Skyfire is a mobile web browser for Windows Mobile 5 and 6 (formerly known as the PocketPC platform) and Symbian S60 v3. It is currently in beta testing. Although, officially, only people with a US phone number can sign up, Canadian numbers registered for the open beta have begun receiving links to the beta. [1]
SkyFire Browser is now an open, rather than invitation-only beta. [2]
It is the first browser software for Windows Mobile 5 and 6 which allows viewing of inline Flash animation and streaming video.
Mobile browsing exactly like your PC: With Skyfire you can shop, watch web video, listen to web music and stay connected on your social network -- just as you would on your PC. You can view all the full-featured PC versions of your favorite websites. Skyfire gives you speedy page loads, full audio, images and video. From Myspace, Facebook, YouTube to Hulu - it's the full web experienced on your phone.

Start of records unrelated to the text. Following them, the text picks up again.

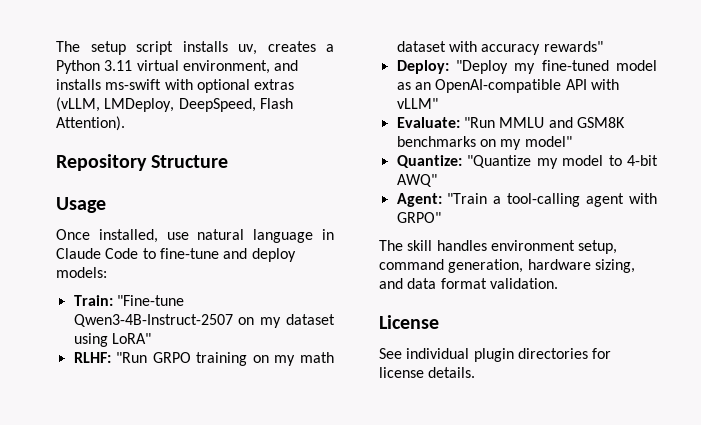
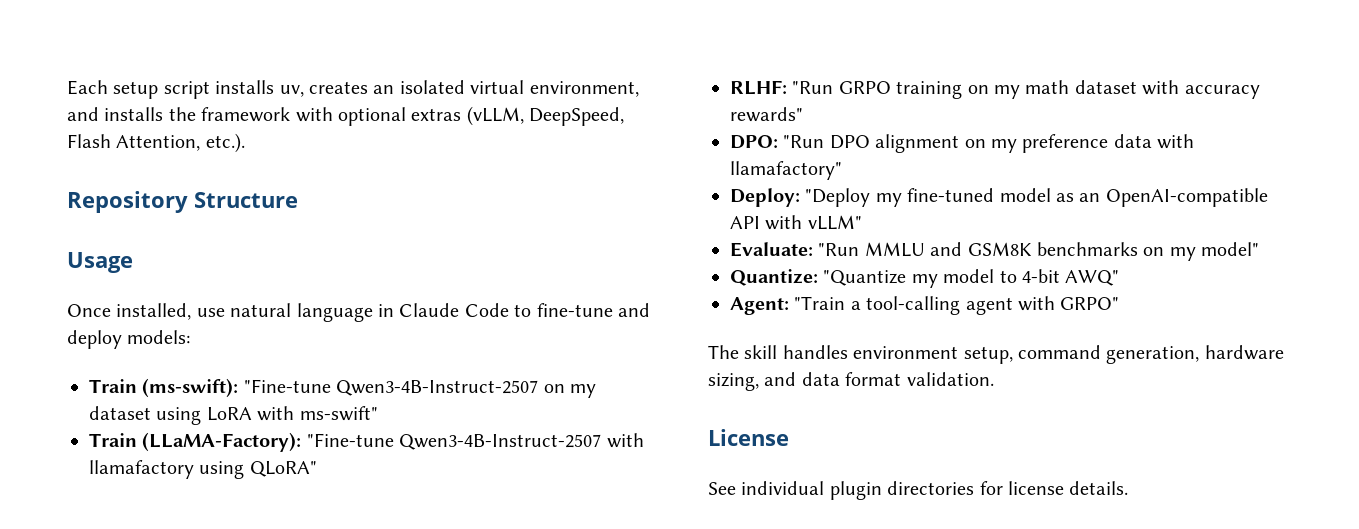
- The setup script installs uv, creates a Python 3.11 virtual environment, and installs ms-swift with optional extras (vLLM, LMDeploy, DeepSpeed, Flash Attention).
+ Each setup script installs uv, creates an isolated virtual environment, and installs the framework with optional extras (vLLM, DeepSpeed, Flash Attention, etc.).
- Train: "Fine-tune Qwen3-4B-Instruct-2507 on my dataset using LoRA"
+ Train (ms-swift): "Fine-tune Qwen3-4B-Instruct-2507 on my dataset using LoRA with ms-swift"
+ Train (LLaMA-Factory): "Fine-tune Qwen3-4B-Instruct-2507 with llamafactory using QLoRA"
+ DPO: "Run DPO alignment on my preference data with llamafactory"

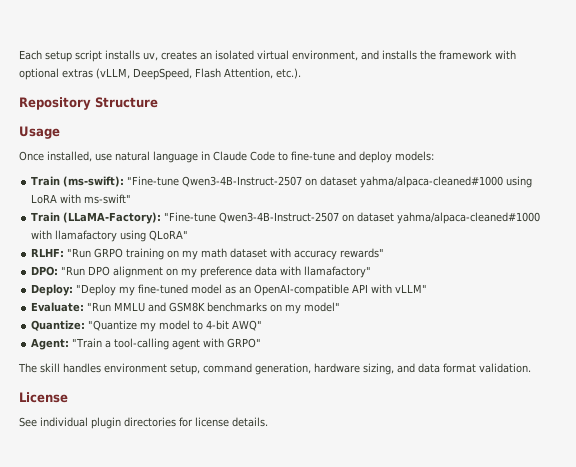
- Train (ms-swift): "Fine-tune Qwen3-4B-Instruct-2507 on my dataset using LoRA with ms-swift"
+ Train (ms-swift): "Fine-tune Qwen3-4B-Instruct-2507 on dataset yahma/alpaca-cleaned#1000 using LoRA with ms-swift"
- Train (LLaMA-Factory): "Fine-tune Qwen3-4B-Instruct-2507 with llamafactory using QLoRA"
+ Train (LLaMA-Factory): "Fine-tune Qwen3-4B-Instruct-2507 on dataset yahma/alpaca-cleaned#1000 with llamafactory using QLoRA"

The real web, served-up right: Unlike other mobile browsers, Skyfire supports the desktop version of AdobeFlash applications so sites, including those that serve-up video and music, are rendered exactly as you would expect - just like your PC. You will instantly recognize the content, be familiar with the page layout -- which is not true for most mobile browsing experiences. Skyfire supports all of the entertaining features of the web today - not just Flash, but also Silverlight, Ajax, QuickTime and more. And even better: Skyfire evolves with the newest capabilities without any .CAB file update.
Skyfire has introduced SuperBar in version 0.8, a field that combines the address bar and search into one. [3]
Technical Notes
Skyfire is a web browser which operates solely by server-side rendering of web pages and meta-content (see web proxy). Skyfire servers transcode (and pre-render) websites as interactive images, tagging items such as links and text-fields as interactive. Skyfire report the user-agent as a Firefox 2.0 browser running on Windows XP; theoretically using an application hypervisor to create and maintain per-user sessions (ex: you can maintain an authenticated session, such as accessing Google's web application suite with your username).